Hay una fuerza invisible pero poderosa que sostiene los cimientos de nuestra cotidianidad, y esa no es otra que el vínculo indisoluble entre quienes dirigen y quienes, desde el surco de la vida, construyen la nación día a día.
En las últimas horas, lo vimos latir con fuerza en los Consejos Populares Virginia y Sakenaf-Caracatey, donde la gestión gubernamental no llegó como una visita de paso, sino como un abrazo necesario que busca revitalizar el espíritu de nuestras comunidades.

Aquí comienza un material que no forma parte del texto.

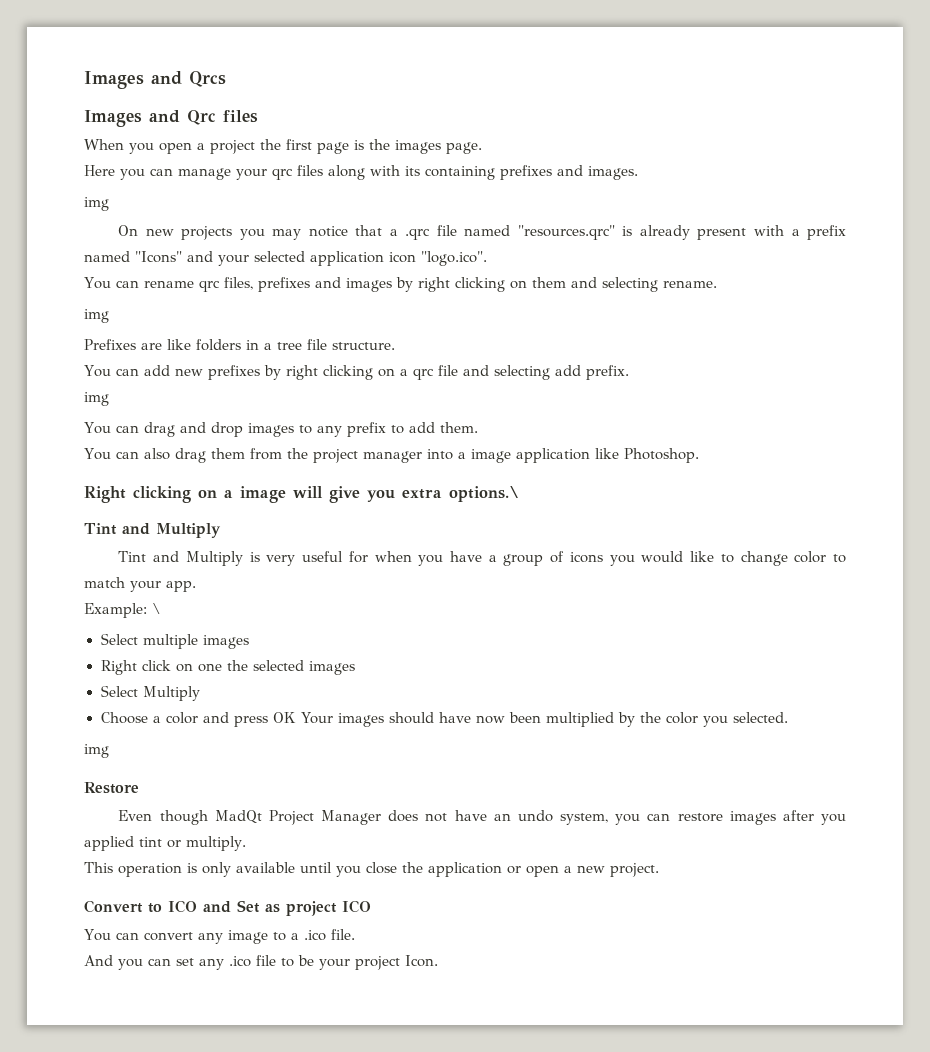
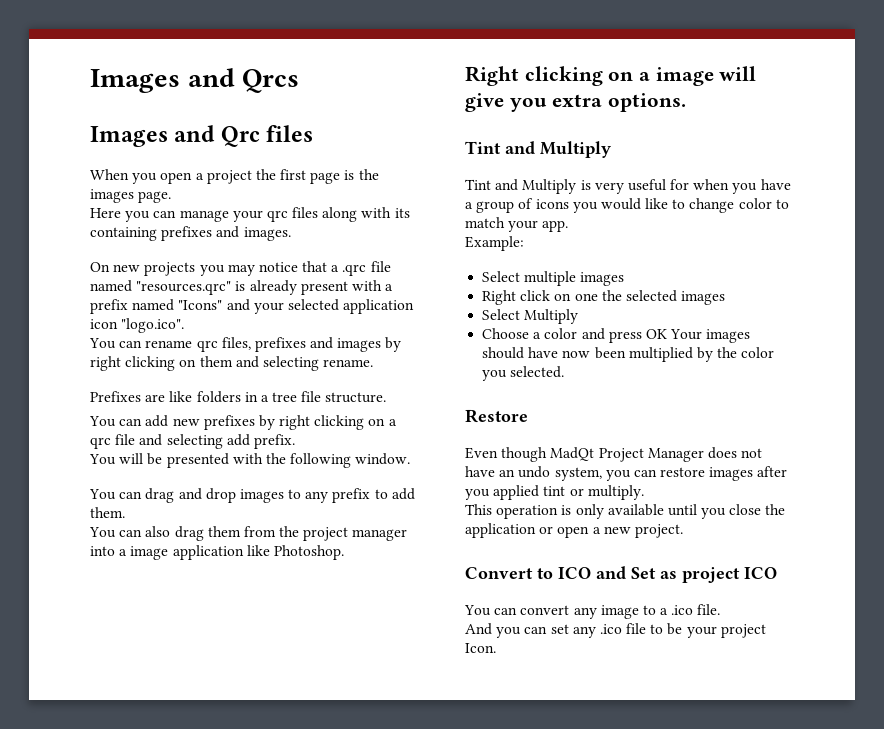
[84,197,109,211] // img -> (291, 234) none
[84,309,109,323] // img -> (374, 363) none
[84,392,109,406] img -> [89,453,411,468] You will be presented with the following window.
[449,486,519,502] options.\ -> [608,93,687,112] options.
[152,603,161,614] \ -> (524, 243) none
[84,744,109,758] // img -> (565, 372) none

Escuche y descargue la propuesta radial.
En esos barrios de gente humilde y batalladora, el diálogo se alejó de los formalismos para convertirse en una alianza de corazones. Allí, junto a los delegados, los representantes de las organizaciones de masas y esos líderes naturales que tiene cada cuadra, se trazaron los senderos para una transformación que no solo busca mejorar el entorno, sino dignificar la vida. Porque en el proyecto social cubano, la verdadera obra se levanta allí donde el vecino se siente parte de la solución.





Esa misma sensibilidad guio los pasos de la gobernadora villaclareña, Milaxy Yanet Sánchez Armas, hasta los pasillos del Comercial Virginia; fue un encuentro cara a cara con la realidad del santaclareño. Al detenerse frente al mostrador y en el portal del establecimiento, la gobernadora buscó la palabra franca del vecino, interesándose genuinamente por esas preocupaciones que, por pequeñas que parezcan, son las que definen el bienestar de la familia cubana.




Sánchez Armas fue categórica al dialogar con los presentes, aseguró que este espacio comercial tiene que transformarse en el centro de referencia del barrio. La aspiración es que allí, en el corazón de Virginia, el pueblo encuentre no solo servicios diversos y facilidades, sino un reflejo del respeto y la atención que merece.
Es, en esencia, la filosofía de trabajo que nos define el en la provincia, insistió la gobernadora.